Here is a simple example

from pyspark.sql.functions import map_values
df = spark.sql("SELECT map('a', 1, 'c', 2, 'b', 3) as data")
df.show(20, False)
df.select(map_values("data").alias("values")).show()

What I want is the following (in the order of the keys: 'a', 'b', 'c')

How to achieve this? In addition - does the result from map_values function always maintain the order in the df.show() above, i.e., [1, 2, 3]?

CodePudding user response：

The map's contract is that it delivers value for a certain key, and the entries ordering is not preserved. Keeping the order is provided by arrays.

What you can do is turn your map into an array with map_entries function, then sort the entries using array_sort and then use transform to get the values. A little convoluted, but works.

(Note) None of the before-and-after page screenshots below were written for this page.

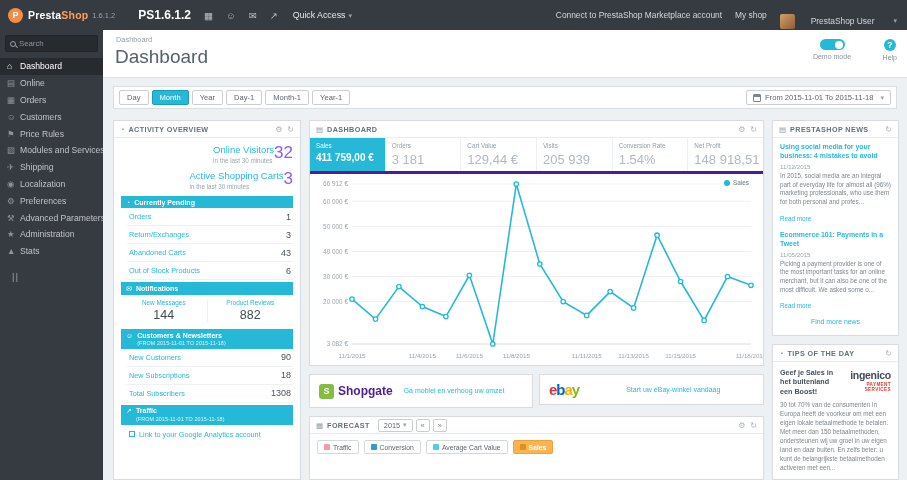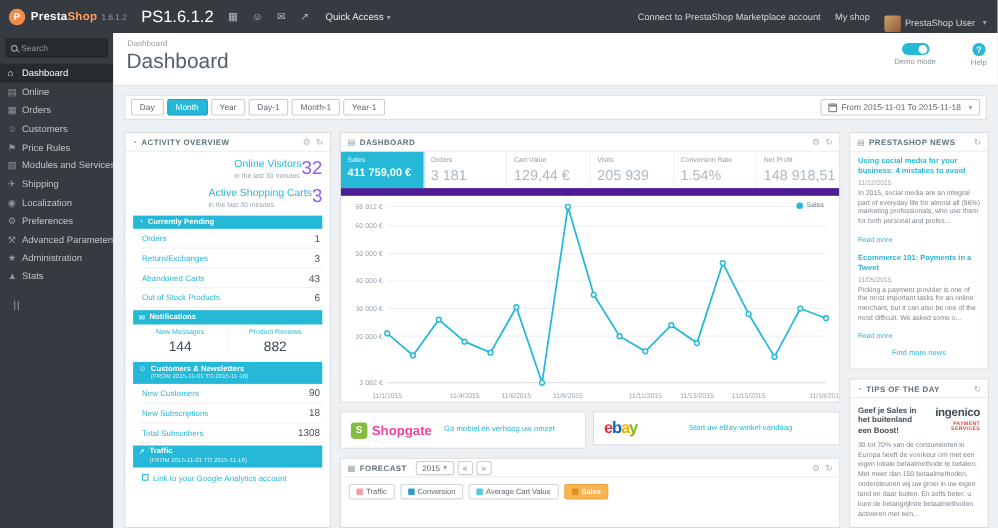--- a/index.html
+++ b/index.html
@@ -6,27 +6,27 @@
   html,body {width:907px; height:480px;}
   body {position:relative; overflow:hidden; background:#eef1f3; font-family:"Liberation Sans", sans-serif;}
 
   
   .topbar {position:absolute; left:0; top:0; width:907px; height:30px; background:#363a41; display:flex; align-items:center; color:#fff; z-index:5; padding:0 10px 0 8px;}
   .brand {display:flex; align-items:center; cursor:pointer;}
   .brand-circle {width:15px; height:15px; border-radius:50%; background:#f18d4c; color:#fff; font-size:9px; font-weight:bold; display:flex; align-items:center; justify-content:center;}
   .brand-name {margin-left:5px; font-size:10.5px; font-weight:bold; letter-spacing:.2px;}
   .brand-name .p2 {color:#ff9d5c;}
   .brand-ver {margin-left:4px; font-size:7.5px; color:#9aa1a8;}
-  .shop-name {margin-left:13px; font-size:15px; font-weight:normal; cursor:pointer;}
+  .shop-name {margin-left:23px; font-size:12px; font-weight:bold; cursor:pointer;}
   .tb-icn {margin-left:13px; font-size:9.5px; color:#b9bec3; cursor:pointer;}
   .quick-access {margin-left:15px; font-size:8.8px; color:#e8eaec; cursor:pointer;}
   .caret::after {content:"▾"; font-size:7px; color:#9aa1a8; margin-left:3px;}
   .tb-right {margin-left:auto; display:flex; align-items:center; gap:13px; font-size:8.4px; color:#d4d8db;}
   .tb-link {cursor:pointer; white-space:nowrap;}
-  .tb-user {display:flex; align-items:center; gap:4px; cursor:pointer;margin-top:12px;}
+  .tb-user {display:flex; align-items:center; gap:16px; cursor:pointer;margin-top:12px;}
   .avatar {width:15px; height:15px; border-radius:2px; background:linear-gradient(135deg,#d5a06a,#8c5b39); display:inline-block;}
 
   
   .sidebar {position:absolute; left:0; top:30px; width:103px; height:450px; background:#363a41;}
   .search-wrap {margin:5px 5px 6px 5px; height:17px; background:#272b2f; border:1px solid #20242a; border-radius:2px; display:flex; align-items:center; padding:0 4px;}
   .mag {width:6px; height:6px; border:1px solid #98a0a6; border-radius:50%; position:relative; flex:none; margin-right:3px;}
   .mag::after {content:""; position:absolute; width:3px; height:1px; background:#98a0a6; transform:rotate(45deg); right:-3px; bottom:-1px;}
   .search-input {flex:1; min-width:0; background:transparent; border:0; outline:0; color:#b6bcc1; font-size:7.8px; font-family:inherit;}
   .search-input::placeholder {color:#8d959b;}
   .nav-item {height:16.8px; display:flex; align-items:center; padding-left:7px; font-size:8.6px; color:#c0c5c9; cursor:pointer; white-space:nowrap;}
@@ -82,21 +82,21 @@
   .notif-cols {display:flex; padding:4px 0 5px 0;}
   .ncol {flex:1; text-align:center; cursor:pointer;}
   .ncol + .ncol {border-left:1px solid #eef1f2;}
   .ncol-label {font-size:6.4px; color:#25b9d7;}
   .ncol-value {font-size:12.5px; color:#404b54; margin-top:2px;}
   .ga-link {display:flex; align-items:center; gap:4px; padding:5px 2px; margin-left:6px; font-size:7.3px; color:#25b9d7; cursor:pointer;}
   .link-ico {width:6px; height:6px; border:1px solid #25b9d7; flex:none;}
 
   
   #dashboard-panel {left:206px; top:90px; width:455px; height:246px;}
-  .metrics {display:flex; border-bottom:7px solid #4c1d95;}
+  .metrics {display:flex; border-bottom:3px solid #4c1d95;}
   .metric {flex:1; padding:4px 6px; border-right:1px solid #eef1f3; cursor:pointer; min-width:0;}
   .metric:last-child {border-right:0;}
   .m-label {font-size:6.3px; color:#93a0a8; white-space:nowrap; overflow:hidden;}
   .m-value {font-size:13px; color:#aeb9c1; margin-top:3px; white-space:nowrap;}
   .metric.active {background:#25b9d7;}
   .metric.active .m-label {color:#e9fafd;}
   .metric.active .m-value {color:#fff; font-weight:bold; font-size:10px;}
   .chart-wrap {position:relative;}
   #sales-chart {display:block; width:453px; height:192px; font-family:"Liberation Sans", sans-serif;}
   .chart-legend {position:absolute; top:5px; right:14px; display:flex; align-items:center; gap:3px; font-size:6.4px; color:#6d7a83; cursor:pointer;}
@@ -422,21 +422,21 @@
         </svg>
       <div class="chart-legend">
         <span class="legend-dot" style="background: rgb(37, 185, 215);"></span>
         <span>Sales</span>
       </div>
     </div>
   </div>
 
   <div class="panel" id="shopgate-panel">
     <span class="sg-mark" style="background: rgb(132, 189, 63);">S</span>
-    <span class="sg-name" style="color: #ec4899;">Shopgate</span>
+    <span class="sg-name" style="color: #4c1d95;">Shopgate</span>
     <span class="module-link">Ga mobiel en verhoog uw omzet</span>
   </div>
   <div class="panel" id="ebay-panel">
     <span class="ebay-logo"><span style="color: rgb(229, 50, 56);">e</span><span style="color: rgb(0, 100, 210);">b</span><span style="color: rgb(245, 175, 2);">a</span><span style="color: rgb(134, 184, 23);">y</span></span>
     <span class="module-link">Start uw eBay-winkel vandaag</span>
   </div>
 
   <div class="panel" id="forecast-panel">
     <div class="panel-head">
       <span class="ph-icon">▦</span>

with data as (SELECT map('a', 1, 'c', 2, 'b', 3) as m)
select
    transform(
        array_sort(
            map_entries(m),
            (left, right) -> case when left.key < right.key then -1 when left.key > right.key then 1 else 0 end
            ),
        e -> e.value
    )
from data;

CodePudding user response：

An option using map_keys

from pyspark.sql import functions as F
df = spark.sql("SELECT map('a', 1, 'c', 2, 'b', 3) as data")
df = df.select(
    F.transform(F.array_sort(F.map_keys("data")), lambda x: F.col("data")[x]).alias("values")
)
df.show()
#  --------- 
# |   values|
#  --------- 
# |[1, 3, 2]|
#  ---------